[Saved entries]
┌──

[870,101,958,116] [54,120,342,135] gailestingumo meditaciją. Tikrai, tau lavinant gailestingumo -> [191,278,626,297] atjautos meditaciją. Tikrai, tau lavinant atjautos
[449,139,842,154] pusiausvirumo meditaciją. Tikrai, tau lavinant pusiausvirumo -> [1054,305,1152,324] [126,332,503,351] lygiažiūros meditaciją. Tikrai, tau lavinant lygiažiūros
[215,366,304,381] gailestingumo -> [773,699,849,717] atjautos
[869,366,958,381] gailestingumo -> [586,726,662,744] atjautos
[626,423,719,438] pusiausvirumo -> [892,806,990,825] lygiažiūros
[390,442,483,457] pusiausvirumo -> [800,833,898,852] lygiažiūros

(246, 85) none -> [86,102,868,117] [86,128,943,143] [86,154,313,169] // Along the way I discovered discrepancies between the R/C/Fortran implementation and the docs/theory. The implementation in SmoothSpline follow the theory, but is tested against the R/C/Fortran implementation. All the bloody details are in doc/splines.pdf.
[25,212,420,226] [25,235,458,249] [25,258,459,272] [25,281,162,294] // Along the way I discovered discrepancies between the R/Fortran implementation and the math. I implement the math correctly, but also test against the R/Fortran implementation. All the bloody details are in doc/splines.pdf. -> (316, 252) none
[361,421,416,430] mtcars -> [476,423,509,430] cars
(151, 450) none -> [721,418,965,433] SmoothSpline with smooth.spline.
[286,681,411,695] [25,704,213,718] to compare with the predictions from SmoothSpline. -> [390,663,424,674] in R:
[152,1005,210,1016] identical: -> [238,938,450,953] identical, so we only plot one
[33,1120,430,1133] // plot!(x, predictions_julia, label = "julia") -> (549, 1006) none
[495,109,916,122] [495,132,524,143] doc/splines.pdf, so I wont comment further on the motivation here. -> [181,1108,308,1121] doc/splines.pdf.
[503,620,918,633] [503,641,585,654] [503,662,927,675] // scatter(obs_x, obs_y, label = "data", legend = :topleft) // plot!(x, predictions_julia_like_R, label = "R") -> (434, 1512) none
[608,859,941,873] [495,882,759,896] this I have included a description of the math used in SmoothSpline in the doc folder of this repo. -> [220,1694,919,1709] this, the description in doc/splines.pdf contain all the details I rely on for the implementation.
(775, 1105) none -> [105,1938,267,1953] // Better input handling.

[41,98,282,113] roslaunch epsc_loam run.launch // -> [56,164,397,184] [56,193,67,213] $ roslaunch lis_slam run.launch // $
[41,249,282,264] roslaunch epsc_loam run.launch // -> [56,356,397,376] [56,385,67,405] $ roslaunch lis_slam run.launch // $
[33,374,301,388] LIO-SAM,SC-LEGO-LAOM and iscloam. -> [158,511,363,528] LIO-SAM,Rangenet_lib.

└──

WHAT THE TASK REQUIRES: Every line of the data must be reproduced exactly.

EXERCISE ANSWER:
[870,101,958,116] [54,120,342,135] gailestingumo meditaciją. Tikrai, tau lavinant gailestingumo -> [191,278,626,297] atjautos meditaciją. Tikrai, tau lavinant atjautos
[449,139,842,154] pusiausvirumo meditaciją. Tikrai, tau lavinant pusiausvirumo -> [1054,305,1152,324] [126,332,503,351] lygiažiūros meditaciją. Tikrai, tau lavinant lygiažiūros
[215,366,304,381] gailestingumo -> [773,699,849,717] atjautos
[869,366,958,381] gailestingumo -> [586,726,662,744] atjautos
[626,423,719,438] pusiausvirumo -> [892,806,990,825] lygiažiūros
[390,442,483,457] pusiausvirumo -> [800,833,898,852] lygiažiūros

(246, 85) none -> [86,102,868,117] [86,128,943,143] [86,154,313,169] // Along the way I discovered discrepancies between the R/C/Fortran implementation and the docs/theory. The implementation in SmoothSpline follow the theory, but is tested against the R/C/Fortran implementation. All the bloody details are in doc/splines.pdf.
[25,212,420,226] [25,235,458,249] [25,258,459,272] [25,281,162,294] // Along the way I discovered discrepancies between the R/Fortran implementation and the math. I implement the math correctly, but also test against the R/Fortran implementation. All the bloody details are in doc/splines.pdf. -> (316, 252) none
[361,421,416,430] mtcars -> [476,423,509,430] cars
(151, 450) none -> [721,418,965,433] SmoothSpline with smooth.spline.
[286,681,411,695] [25,704,213,718] to compare with the predictions from SmoothSpline. -> [390,663,424,674] in R:
[152,1005,210,1016] identical: -> [238,938,450,953] identical, so we only plot one
[33,1120,430,1133] // plot!(x, predictions_julia, label = "julia") -> (549, 1006) none
[495,109,916,122] [495,132,524,143] doc/splines.pdf, so I wont comment further on the motivation here. -> [181,1108,308,1121] doc/splines.pdf.
[503,620,918,633] [503,641,585,654] [503,662,927,675] // scatter(obs_x, obs_y, label = "data", legend = :topleft) // plot!(x, predictions_julia_like_R, label = "R") -> (434, 1512) none
[608,859,941,873] [495,882,759,896] this I have included a description of the math used in SmoothSpline in the doc folder of this repo. -> [220,1694,919,1709] this, the description in doc/splines.pdf contain all the details I rely on for the implementation.
(775, 1105) none -> [105,1938,267,1953] // Better input handling.

[41,98,282,113] roslaunch epsc_loam run.launch // -> [56,164,397,184] [56,193,67,213] $ roslaunch lis_slam run.launch // $
[41,249,282,264] roslaunch epsc_loam run.launch // -> [56,356,397,376] [56,385,67,405] $ roslaunch lis_slam run.launch // $
[33,374,301,388] LIO-SAM,SC-LEGO-LAOM and iscloam. -> [158,511,363,528] LIO-SAM,Rangenet_lib.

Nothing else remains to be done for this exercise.